Gustave Monce has shown the struggle of using the new File Explorer on the Surface Go 2, Microsoft's cheapest Windows 11-compatible tablet. The funniest part (if there is anything funny about File Explorer taking 15 seconds to load) is that the original Surface Duo, a device never made to run a desktop OS, is better at handling the redesigned File Explorer. Not like it does it in a snappy manner, but the difference is appalling nonetheless.
Of course, one may rightfully argue that you should not expect much from a tablet with an entry-level Intel processor, 4GB of RAM, and slow eMMC storage. The problem is that the new File Explorer is slime-like even when running on more capable hardware.

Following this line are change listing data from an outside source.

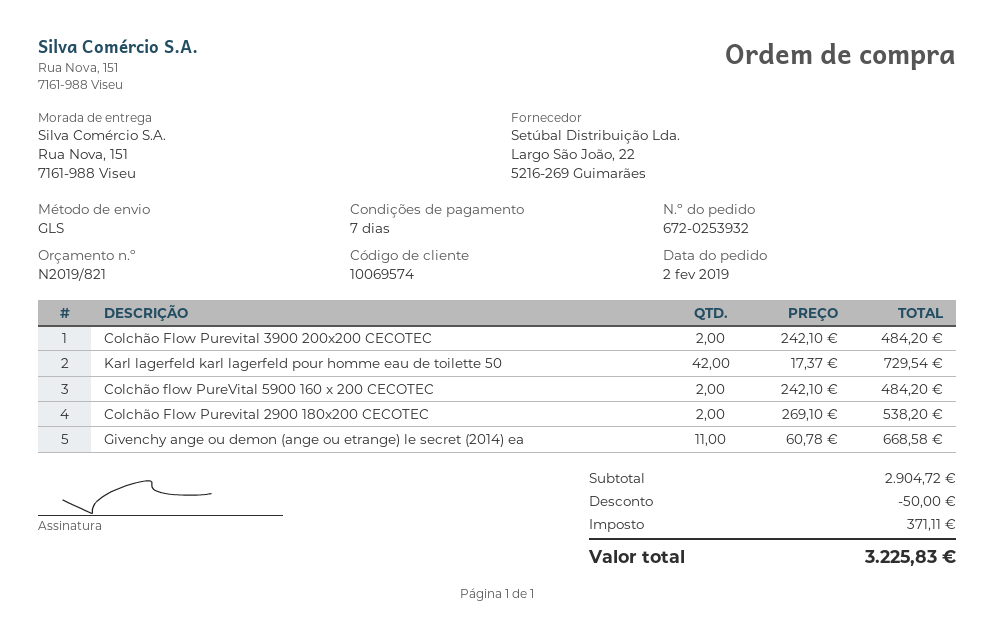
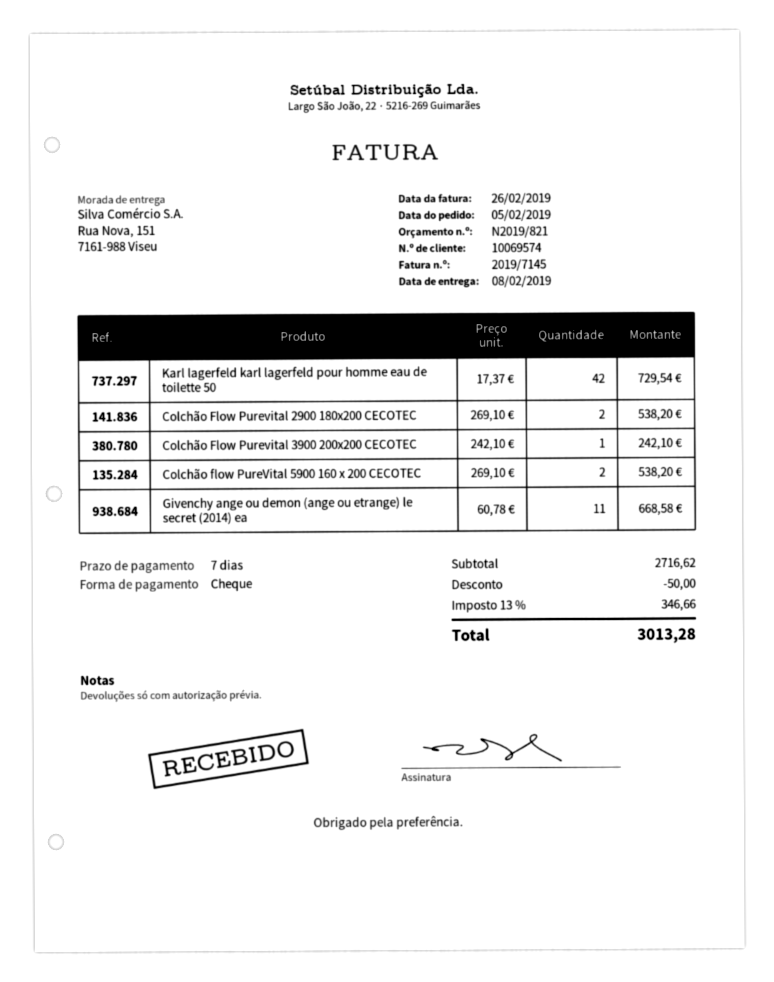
order date: 2019-02-02 -> 2019-02-05
Colchão Flow Purevital 3900 200x200 CECOTEC: 2 x 242.10 = 484.20 -> 1 x 242.10 = 242.10
Colchão flow PureVital 5900 160 x 200 CECOTEC: 2 x 242.10 = 484.20 -> 2 x 269.10 = 538.20
subtotal: 2904.72 -> 2716.62
tax: 371.11 -> 346.66
total: 3225.83 -> 3013.28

Florian (@flobo09 on Twitter), a Windows Insider MVP, claims their desktop PC with an Intel Core i5-7600K and 16GB of RAM takes whopping 21 seconds to launch File Explorer. Although not that drastic, a similar situation occurs on the HP Pavilion x360 laptop with an 11th Gen Intel Core i3 processor and desktop computer with a Ryzen 5 2600. Another frustrated user says the redesigned File Explorer is "borderline unusable" on a system with a Ryzen 3400G and 16GB of RAM, and the Feedback Hub is full of similar complaints.
Upgrading File Explorer to WinAppSDK may have allowed Microsoft to implement new features and improve consistency, but it clearly crippled performance beyond recognition. We can only hope developers will use the remaining few months before the Windows 11 version 23H2 release to improve the situation. If not, many will have to stick to version 22H2 until things get notably better or even remain on Windows 10, as the recent study showed how it is much snappier than Windows 11.